Sweet hedgie! (And I totally love that blanket!)


----------



## fishhead (Nov 18, 2013)

So cute. Someone was just asking me why people who had hedgehogs had this tendency to post silly pictures of them to the net. I explained that there's this thing called Hedgehog Compulsive Syndrome. Doctors are researching HCS, but at this time the only treatment is a pet Pug. That has the side effect of Pug Madness, though, which is even more severe.


----------



## brittbritt (Dec 19, 2013)

My mom loves to scrap book so I sent her some pictures of Tuesday and she made a page up of her. I thought it turned out cute and thought I'd share it.


----------



## fishhead (Nov 18, 2013)

Nice work, like the layout and design. The hedgie is, of course, adorable.


----------



## brittbritt (Dec 19, 2013)

I hold Tuesday every night for at least an hour a night.
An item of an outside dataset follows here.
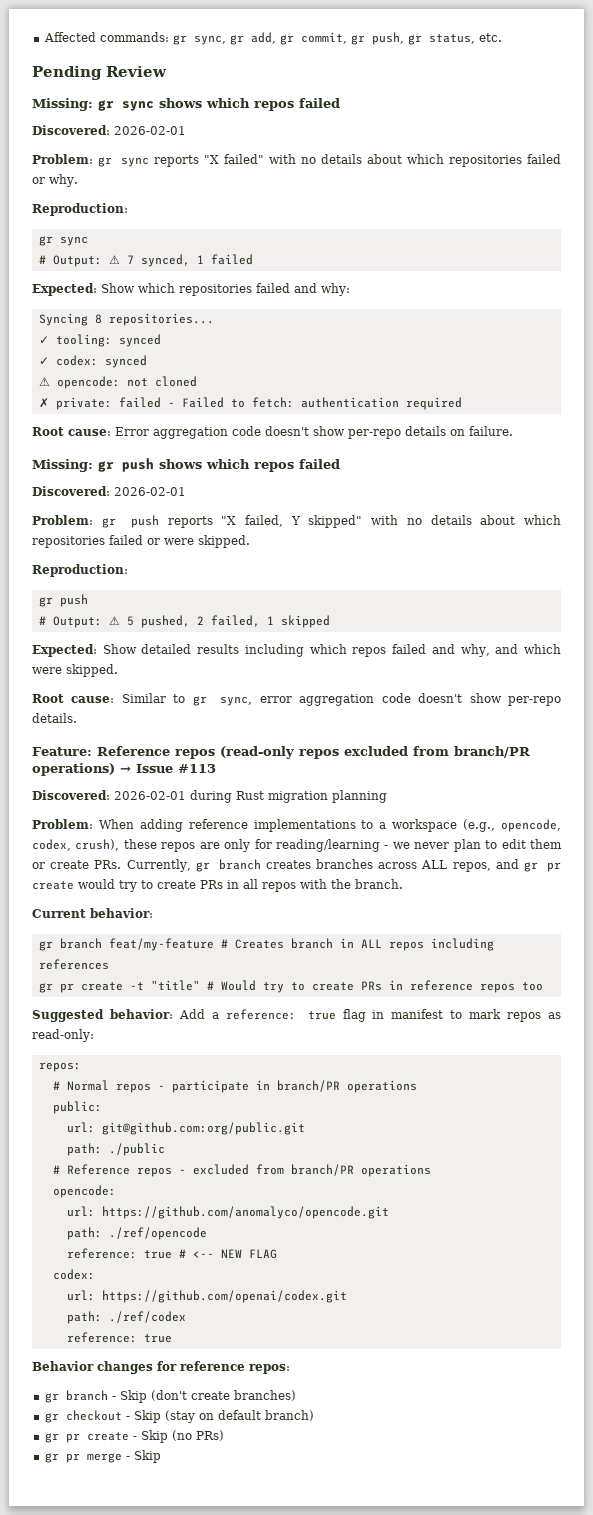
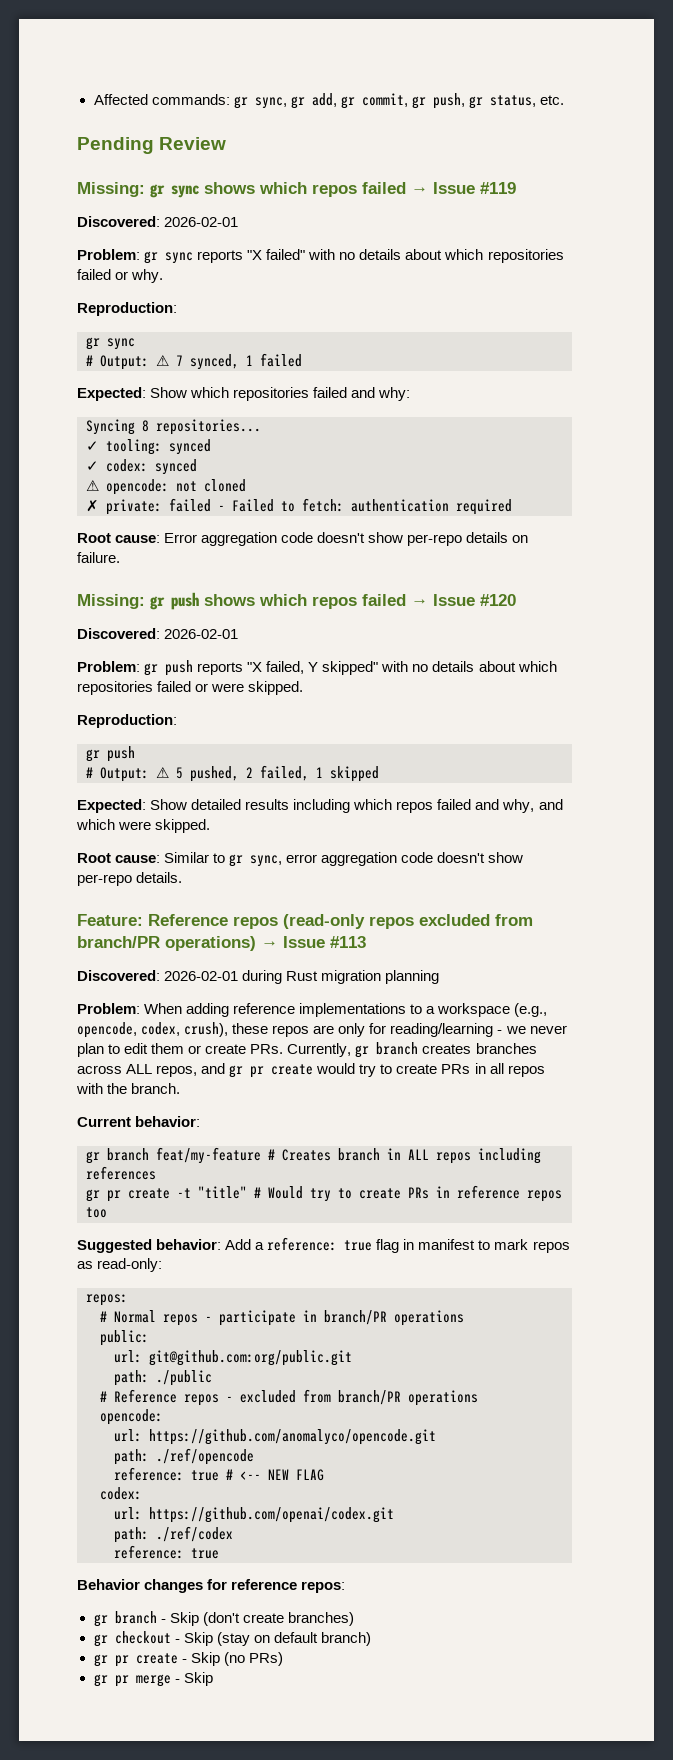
- Missing: gr sync shows which repos failed
+ Missing: gr sync shows which repos failed → Issue #119
- Missing: gr push shows which repos failed
+ Missing: gr push shows which repos failed → Issue #120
I got some pictures of her when I was holding her tonight. In some of them you can clearly see her disapproval. In one picture I got a cute picture of her little back legs and little tushy. ;-)


----------



## fishhead (Nov 18, 2013)

That tiny tail is so cute.


----------



## brittbritt (Dec 19, 2013)

Tuesday had a package come in the mail today. I have a friend that makes cozy cups, saks and tunnels for guinea pigs so I had her make a girly set for Tuesday. I cleaned out her cage and put the new set in. She went around smelling all the new items and seemed excited over everything that was new. I took some pictures to share with everyone.


----------



## Aether (Nov 18, 2013)

Aww! How adorable! Sometimes I wish I could sleep in a giant sack of fleece, haha! :-D


----------